Integer. Number of cores for K-NN imputation only. For PCA imputation, use mirai::daemons() to parallelize across groups.

.progress

Logical. If TRUE, show progress.

min_group_size

Integer or NULL. Minimum total number of columns per group, counting both features and auxiliary columns. Groups smaller than this are padded with randomly sampled columns from obj.

colmax

Numeric scalar between 0 and 1. Columns with a missing-data proportion greater than colmax are excluded from the main imputation method. Excluded columns are left unchanged unless post_imp = TRUE, in which case remaining missing values are replaced by column means when possible.

post_imp

Logical. If TRUE, replace missing values remaining after the main imputation method with column means when possible.

dist_pow

Numeric. Power used to penalize more distant neighbors in the weighted average. dist_pow = 0 gives an unweighted average of the nearest neighbors.

scale

Logical. If TRUE, columns are scaled to unit variance.

coeff.ridge

Numeric. Ridge regularization, used only when method = "regularized". Values < 1 move toward EM PCA; values > 1 move toward mean imputation.

threshold

Numeric. Convergence threshold.

row.w

Row weights, normalized to sum to 1. NULL (equal weights), a positive numeric vector of length nrow(obj), or "n_miss" (down-weight rows with more missing values).

seed

Integer, numeric, or NULL. Random seed for reproducibility.

nb.init

Integer. Number of random initializations. The first initialization is always mean imputation.

maxiter

Integer. Maximum number of iterations.

miniter

Integer.
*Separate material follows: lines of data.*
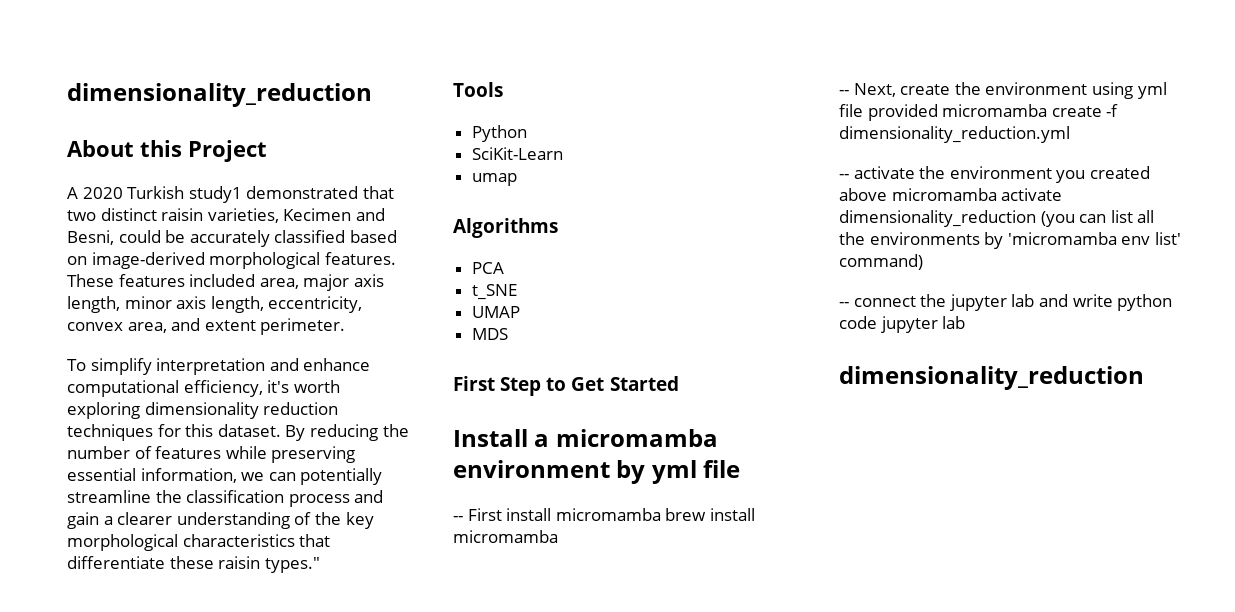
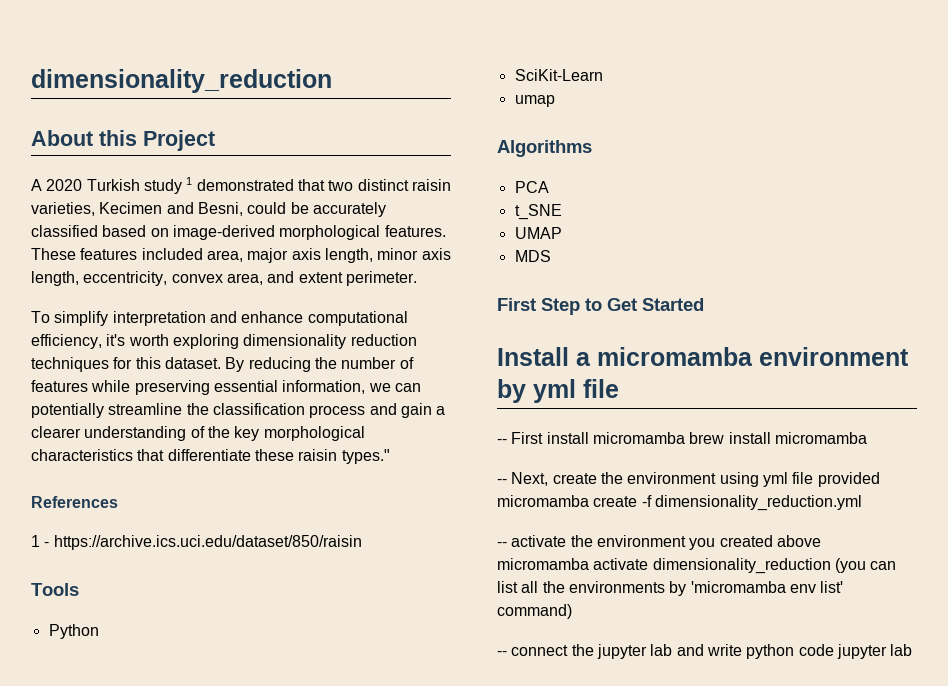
- A 2020 Turkish study1 demonstrated that two distinct raisin varieties, Kecimen and Besni, could be accurately classified based on image-derived morphological features.
+ A 2020 Turkish study 1 demonstrated that two distinct raisin varieties, Kecimen and Besni, could be accurately classified based on image-derived morphological features.
+ References
+ 1 - https://archive.ics.uci.edu/dataset/850/raisin
  -- connect the jupyter lab and write python code jupyter lab
- dimensionality_reduction

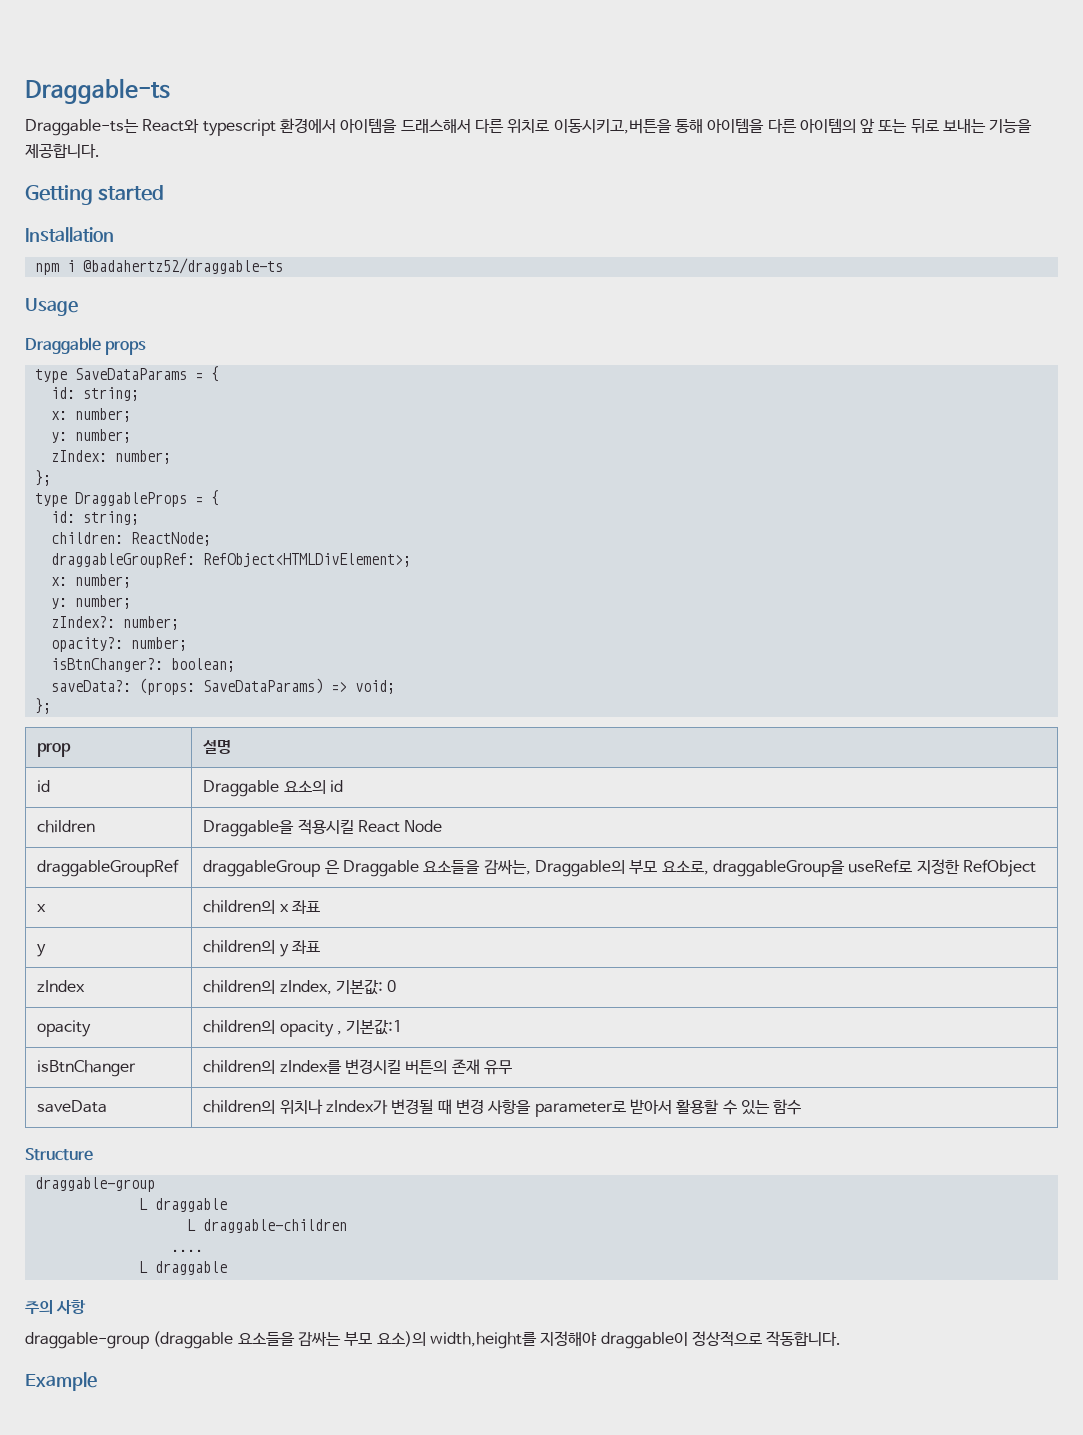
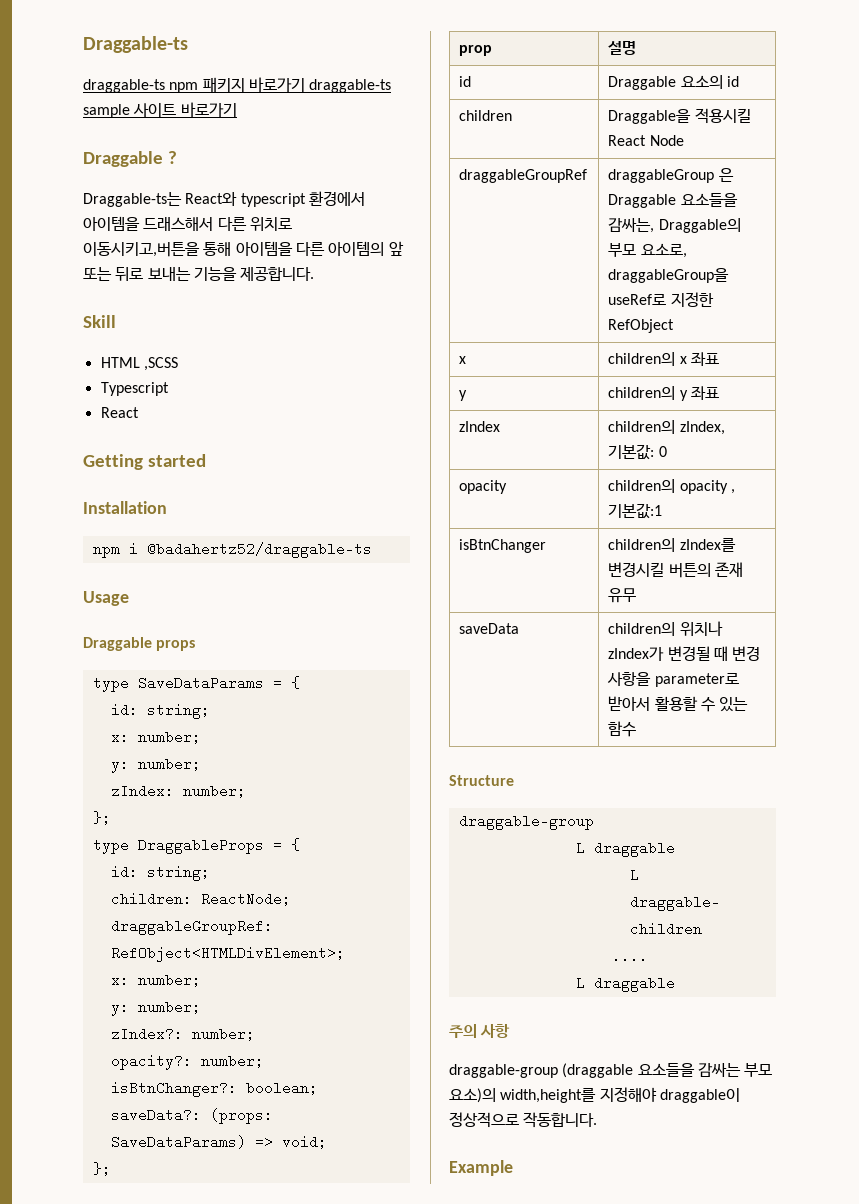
+ draggable-ts npm 패키지 바로가기 draggable-ts sample 사이트 바로가기
+ Draggable ?
+ Skill
+ HTML ,SCSS
+ Typescript
+ React

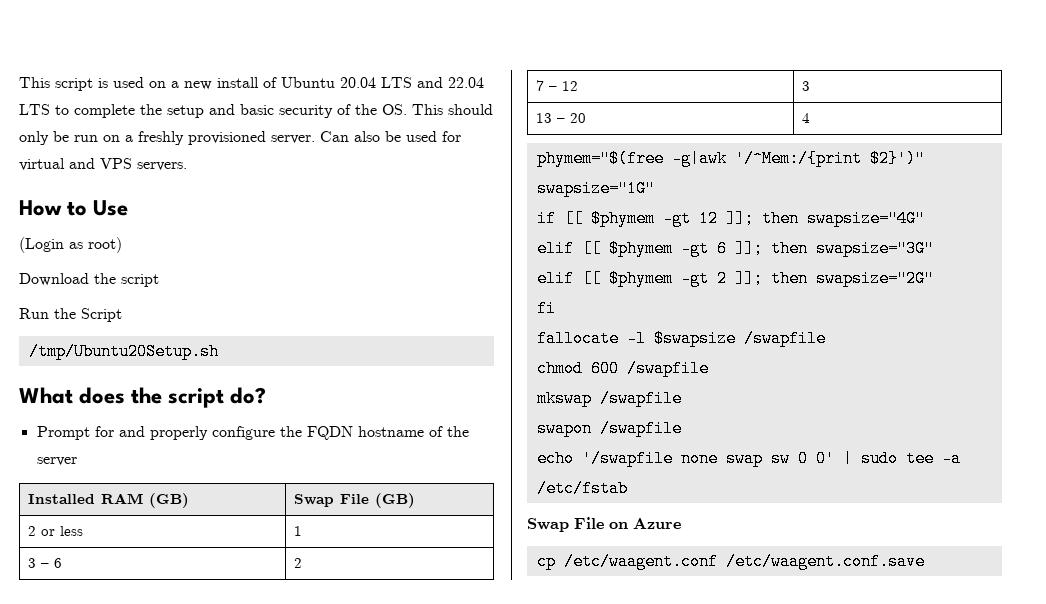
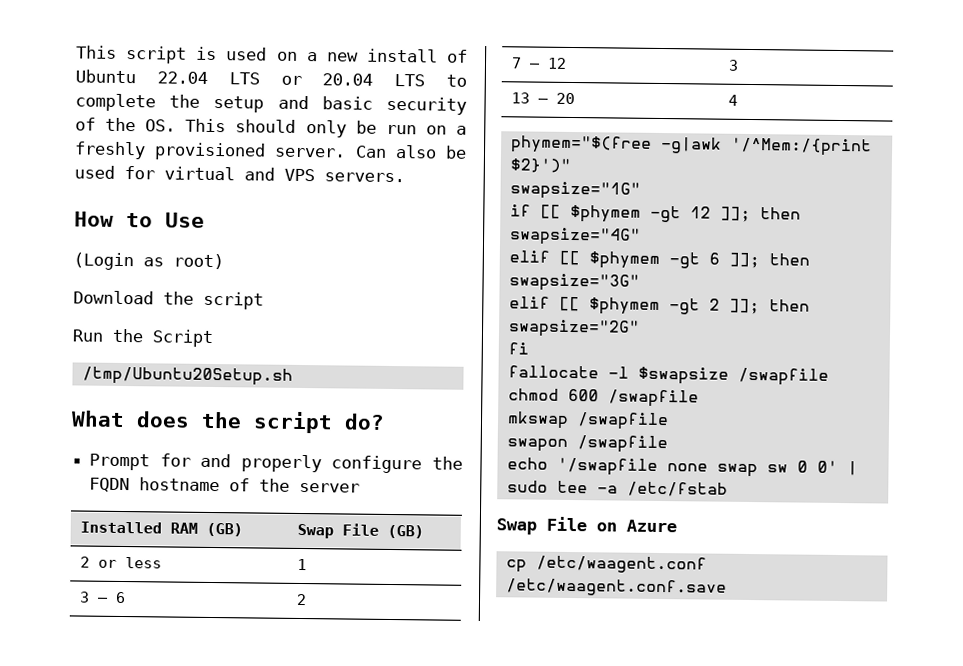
- This script is used on a new install of Ubuntu 20.04 LTS and 22.04 LTS to complete the setup and basic security of the OS. This should only be run on a freshly provisioned server.
+ This script is used on a new install of Ubuntu 22.04 LTS or 20.04 LTS to complete the setup and basic security of the OS. This should only be run on a freshly provisioned server.

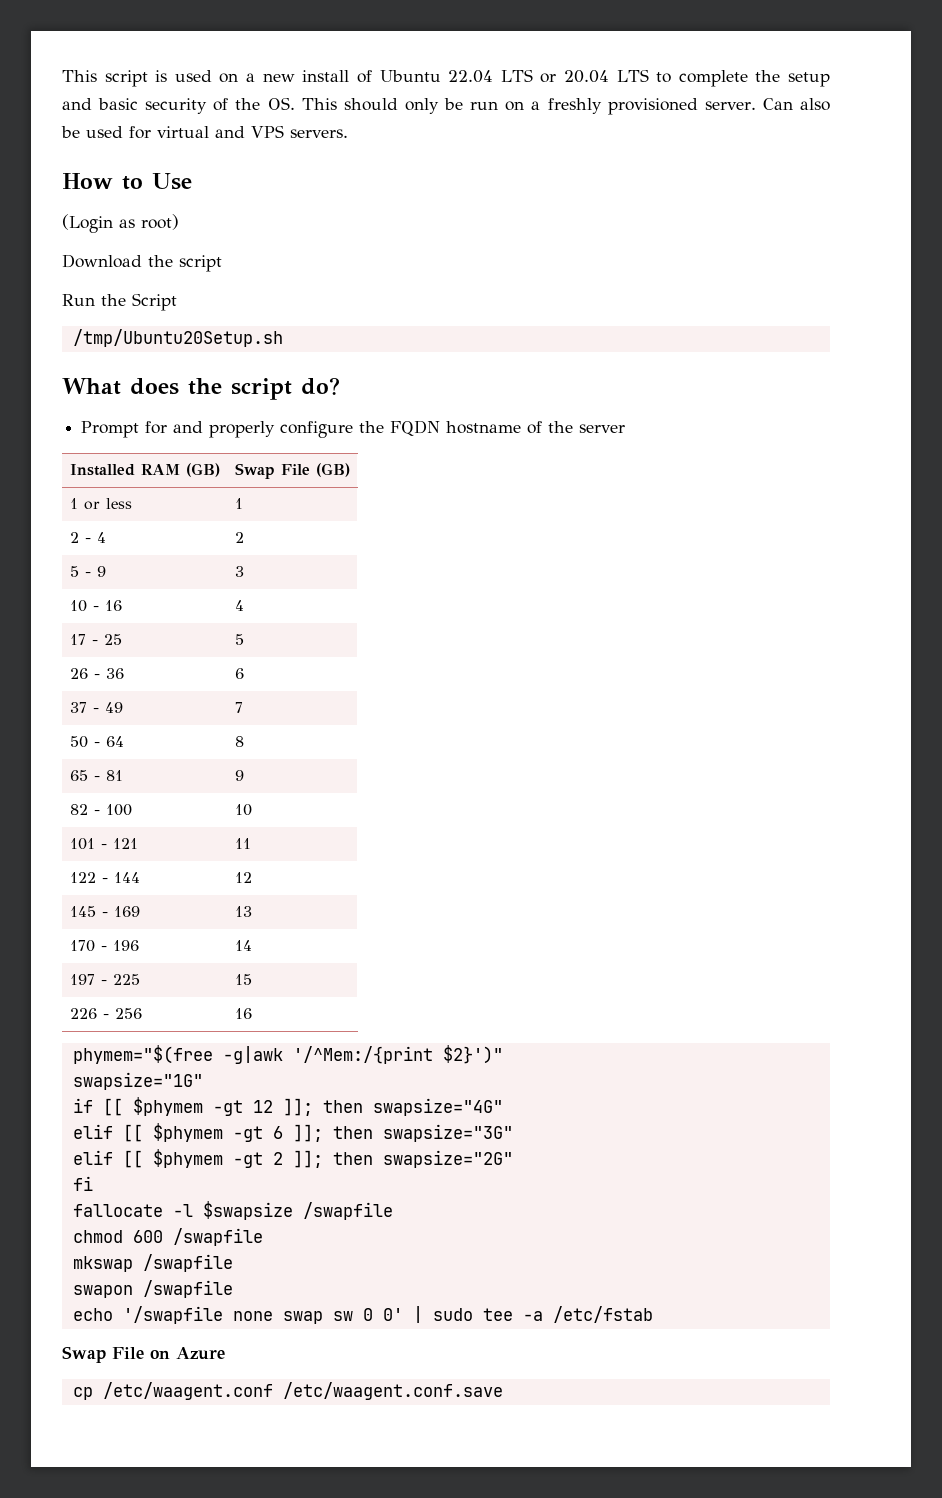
- 2 or less | 1
+ 1 or less | 1
- 3 – 6 | 2
- 7 – 12 | 3
- 13 – 20 | 4
+ 2 - 4 | 2
+ 5 - 9 | 3
+ 10 - 16 | 4
+ 17 - 25 | 5
+ 26 - 36 | 6
+ 37 - 49 | 7
+ 50 - 64 | 8
+ 65 - 81 | 9
+ 82 - 100 | 10
+ 101 - 121 | 11
+ 122 - 144 | 12
+ 145 - 169 | 13
+ 170 - 196 | 14
+ 197 - 225 | 15
+ 226 - 256 | 16

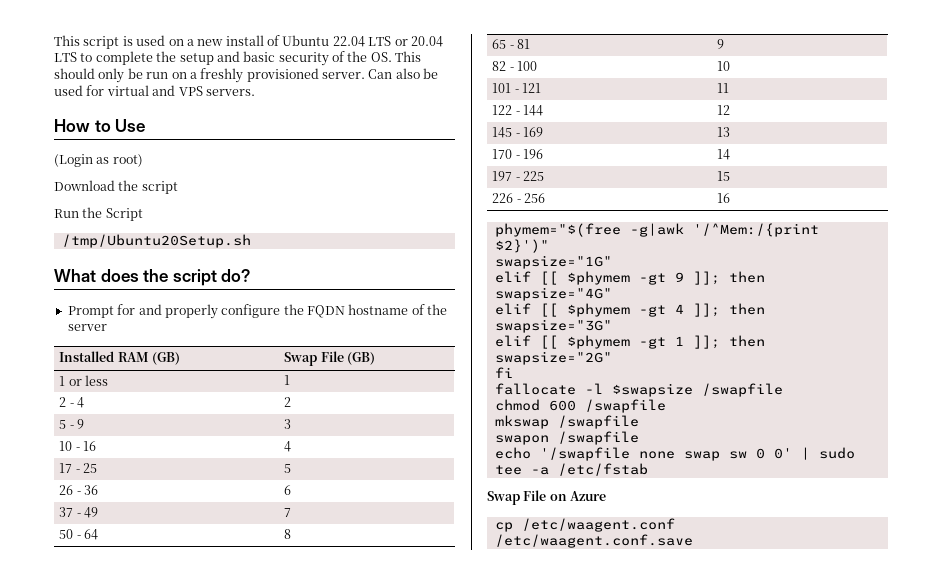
- if [[ $phymem -gt 12 ]]; then swapsize="4G"
+ elif [[ $phymem -gt 9 ]]; then swapsize="4G"
- elif [[ $phymem -gt 6 ]]; then swapsize="3G"
+ elif [[ $phymem -gt 4 ]]; then swapsize="3G"
- elif [[ $phymem -gt 2 ]]; then swapsize="2G"
+ elif [[ $phymem -gt 1 ]]; then swapsize="2G"

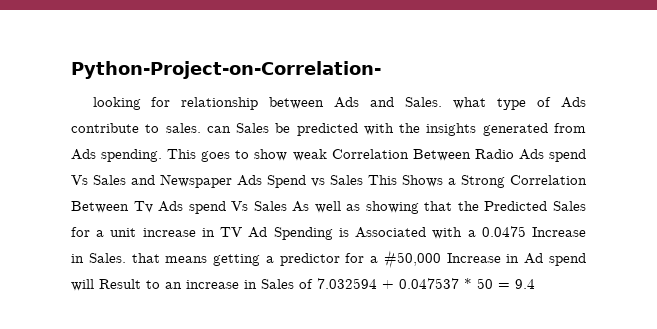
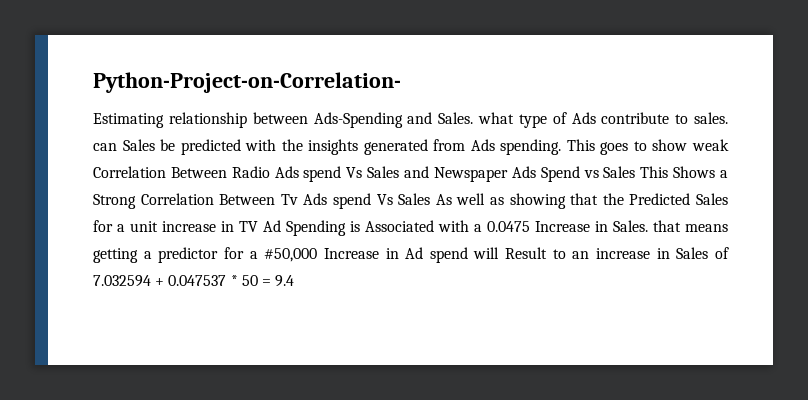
- looking for relationship between Ads and Sales. what type of Ads contribute to sales. can Sales be predicted with the insights generated from Ads spending.
+ Estimating relationship between Ads-Spending and Sales. what type of Ads contribute to sales. can Sales be predicted with the insights generated from Ads spending.

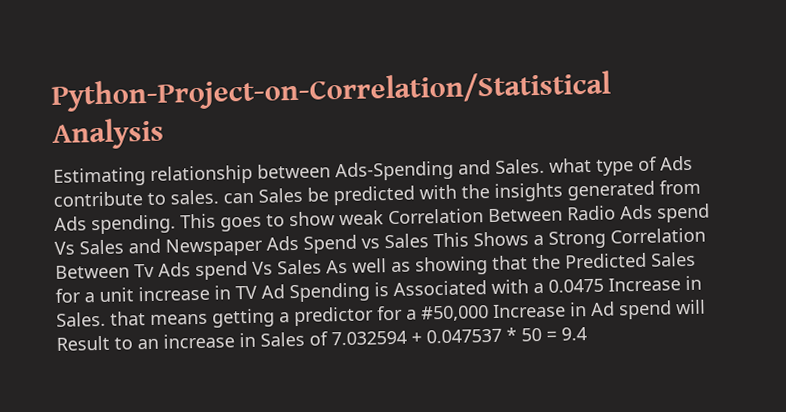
- Python-Project-on-Correlation-
+ Python-Project-on-Correlation/Statistical Analysis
Minimum number of iterations.

solver

Character. Eigensolver: "auto" (default), "exact", or "lobpcg". "auto" runs a short timed probe and picks "lobpcg" only when clearly faster. Consecutive EM calls warm-start LOBPCG with both the previous eigenblock and search direction. When nb.init > 1, the auto choice from the first init is reused. See Performance tips.

lobpcg_control

A list of LOBPCG eigensolver control options, usually created by lobpcg_control(). A plain named list is also accepted. Ignored when solver = "exact".

clamp

Optional numeric vector c(lower, upper) bounding PCA-imputed values (use -Inf/Inf for one-sided, NULL for none). E.g., c(0, 1) for DNAm beta values. Observed values are not clamped.

pin_blas

Logical. If TRUE, pin BLAS threads to 1 to reduce contention when using parallel PCA on systems linked with multithreaded BLAS.

na_check

Logical. If TRUE, check whether the returned matrix still contains missing values.

on_infeasible

Character. One of "error", "skip", or "mean". Controls behavior when a group is infeasible for imputation, for example when k or ncp exceeds the number of usable columns after applying colmax.

Value

A numeric matrix of the same dimensions as obj, with missing values imputed. The returned object has class slideimp_results.

Details

group_imp() performs K-NN or PCA imputation on feature groups independently, which can substantially reduce runtime for large matrices.

Specify k and related arguments to use K-NN imputation, or ncp and related arguments to use PCA imputation. If both k and ncp are NULL, group$parameters must supply either k or ncp for every group.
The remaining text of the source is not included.